Comment la finance a toujours été affaire de vitesse (et d’arnaque)


Si on ignore les obsessions de son auteur, le début de ce livre peut déconcerter. Y est raconté avec force détail un jour de décembre 2012 où est vendu aux enchères, à Bruges, un terrain doté d’une très haute tour, appartenant au ministère de la Défense belge. 

livre Alexandre Laumonier 4112 p. ISBN 978 293 0601 36 6. 15 euros.
http://www.zones-sensibles.org/alexandre-laumonier-4/



De manière inattendue, le lot attire les convoitises et c’est un mystérieux acheteur qui finit par l’obtenir pour une somme que l’Etat belge n’espérait pas. Que s’est-il passé? Qu’est-ce qui rend cet endroit si précieux?
C’est tout l’objet du livre que de répondre à la question. Et l’enquête menée par Alexandre Laumonier est hallucinante. Car elle nous plonge dans ce qu’est devenue la finance mondiale: une guerre que se livrent des entreprises pour garantir à leurs clients la circulation la plus rapide possible de l’information. Car dans ce nouvel état de la finance où ce sont des algorithmes qui agissent, il faut être le plus rapide à saisir une information, à la décoder et passer les ordres en conséquences. Des fortunes se gagnent et se perdent en une picoseconde (soit 0,000000000001 seconde), grâce à des mouvements du marché presque imperceptibles.


Au début des années 2000, on comptait sur la fibre optique pour aller plus vite, on l'on creusa nombre fossés pour y loger des câbles (le plus célèbre étant celui qui relie les bourses de New York et Chicago, tout droit à travers les montagnes, et qui coûta une fortune). Or à la fin des années 2000, on commence à s'intéresser à une autre technologie, les micro-ondes, qui passent par l'air et qui, si on a les bons relais sur le parcours, permettent de gagner un temps à la fois infinitésimal et précieux. C'est dans cette perspective que l'acquisition de cette tour, placée sur le trajet vers la Manche (dont vers la Bourse de Longres) est hautement stratégique. 

Quête de la vitesse

Ce n’est pas la première fois qu’Alexandre Laumonier s’intéresse à ce qu’on appelle le «trading à haute fréquence», mais ce livre est encore plus réussi que le précédent, où il racontait l’informatisation progressive des Bourses. Ici, il narre avec une grande clarté - et nombre d’anecdotes plus folles les unes que les autres - cette quête de la vitesse, la manière dont fonctionnent toutes ces technologies grâce auxquelles les acteurs des marchés gagnent des fortunes. Une histoire de l’argent immatériel qui est aussi une histoire très matérielle: celle de terrains qu’il faut acquérir, d’antennes qu’il faut poser le plus haut possibles, de mers qu’il faut traverser, d’immeubles occupés par des serveurs. L’auteur raconte une concurrence acharnée et des gens haut en couleur (ou terrifiants selon le point de vue).
Parmi les dizaines d’anecdotes qui ponctuent le livre, une illustre très bien ce qu’Alexandre Laumonier rappelle souvent: si la technologie se renouvelle sans cesse, la quête est toujours la même. Au fond, il a toujours été question, dans la finance, de vitesse et de quasi arnaque. Ainsi cette histoire extraordinaire de piratage du réseau de télégraphie optique mis en place en France par Chappe dans le premier tiers du XIXe siècle.
(Extrait de “4”, d’Alexandre Laumonier, éditions Zones sensibles)

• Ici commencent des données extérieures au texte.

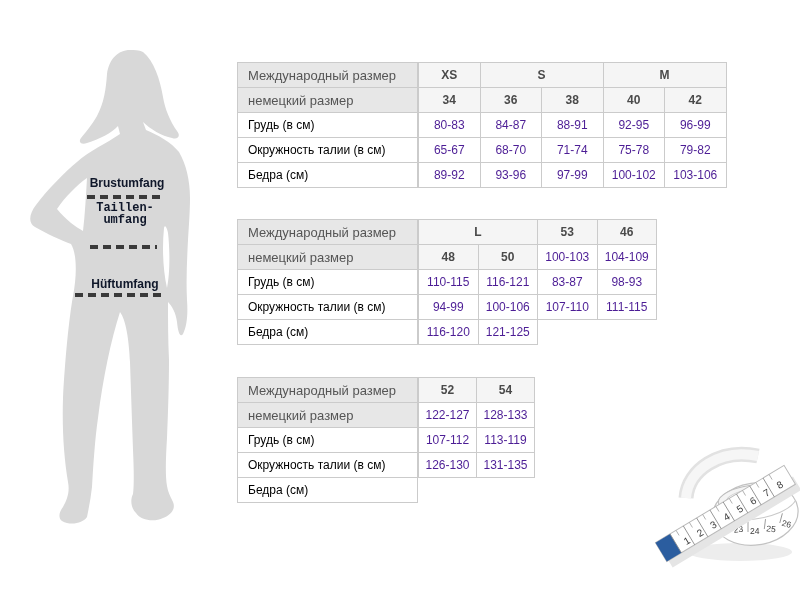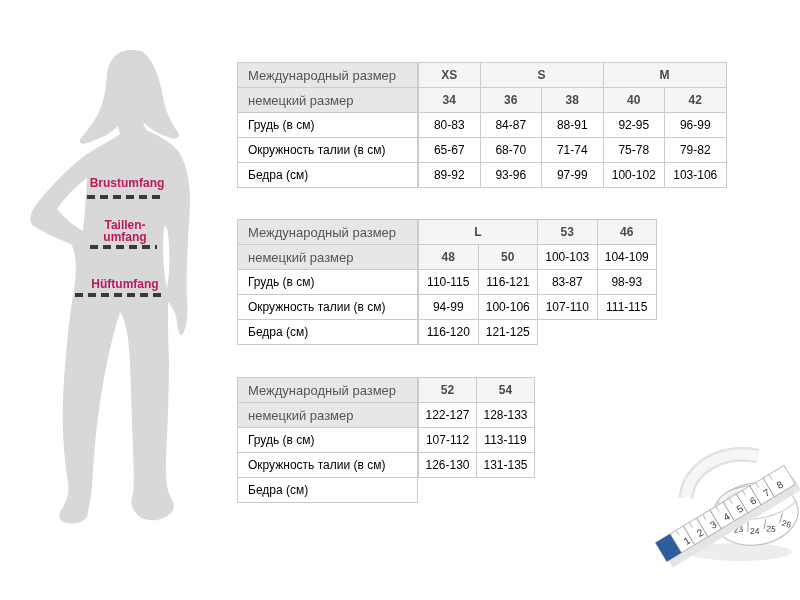--- a/index.html
+++ b/index.html
@@ -33,7 +33,7 @@
     font-size:12px;background:#fff;
   }
   .d-cell.intl,.d-cell.german{font-weight:bold;color:#4a4a4a;background:var(--subheader-bg,#f5f5f5);}
-  .d-cell.value{color:#000000;}
+  .d-cell.value{color:#4c1d95;}
   
   .figure{position:absolute;left:27px;top:30px;width:200px;height:540px;}
   .figure svg{position:absolute;left:0;top:0;}

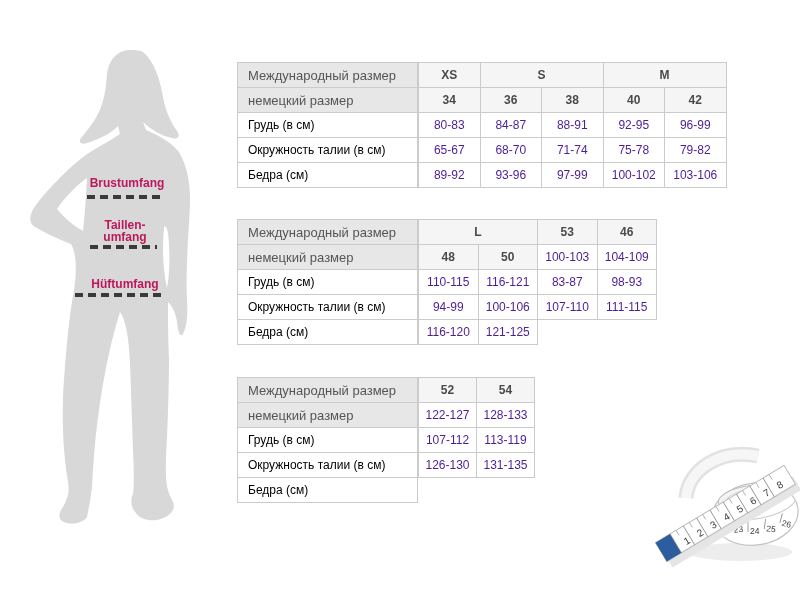--- a/index.html
+++ b/index.html
@@ -39,7 +39,7 @@
   .figure svg{position:absolute;left:0;top:0;}
   .measure-label{
     position:absolute;text-align:center;font-size:12px;font-weight:bold;
-    color:#be185d;line-height:12px;
+    color:#0f172a;line-height:12px;
   }
   .dash-line{
     position:absolute;height:4px;

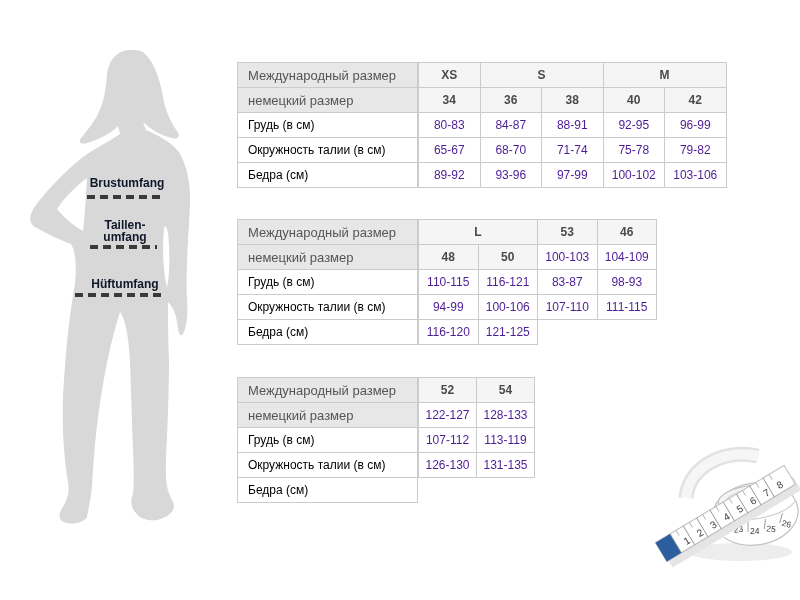--- a/index.html
+++ b/index.html
@@ -111,7 +111,7 @@
   </svg>
   <div class="measure-label" style="left:55px;top:147px;width:90px;">Brustumfang</div>
   <div class="dash-line" style="left:60px;top:165px;width:77px;"></div>
-  <div class="measure-label" style="left:55px;top:189px;width:86px;"><span>Taillen-</span><br><span>umfang</span></div>
+  <div class="measure-label" style="left:55px;top:172px;width:86px;font-family:Liberation Mono, monospace;"><span>Taillen-</span><br><span>umfang</span></div>
   <div class="dash-line" style="left:63px;top:215px;width:67px;"></div>
   <div class="measure-label" style="left:50px;top:248px;width:96px;">Hüftumfang</div>
   <div class="dash-line" style="left:48px;top:263px;width:89px;"></div>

L’extrait n’appelle pas grand commentaire. Si ce n’est que, quand on le relie à d’autres histoires (par exemple celle des talonnettes que portaient les traders pour être mieux aperçus dans la fosse), on a l’impression que l’histoire de la haute-finance n’est qu’une suite de règles imposées a posteriori pour rétablir un semblant d’égalité entre des concurrents pour lesquels tous les moyens sont bons (par exemple, pour éviter que les traders ne finissent sur des échasses). Pour le dire autrement, on a l'impression d'un monde auquel rien d'autre que la loi n'impose des limites. Un monde structurellement amoral, donc.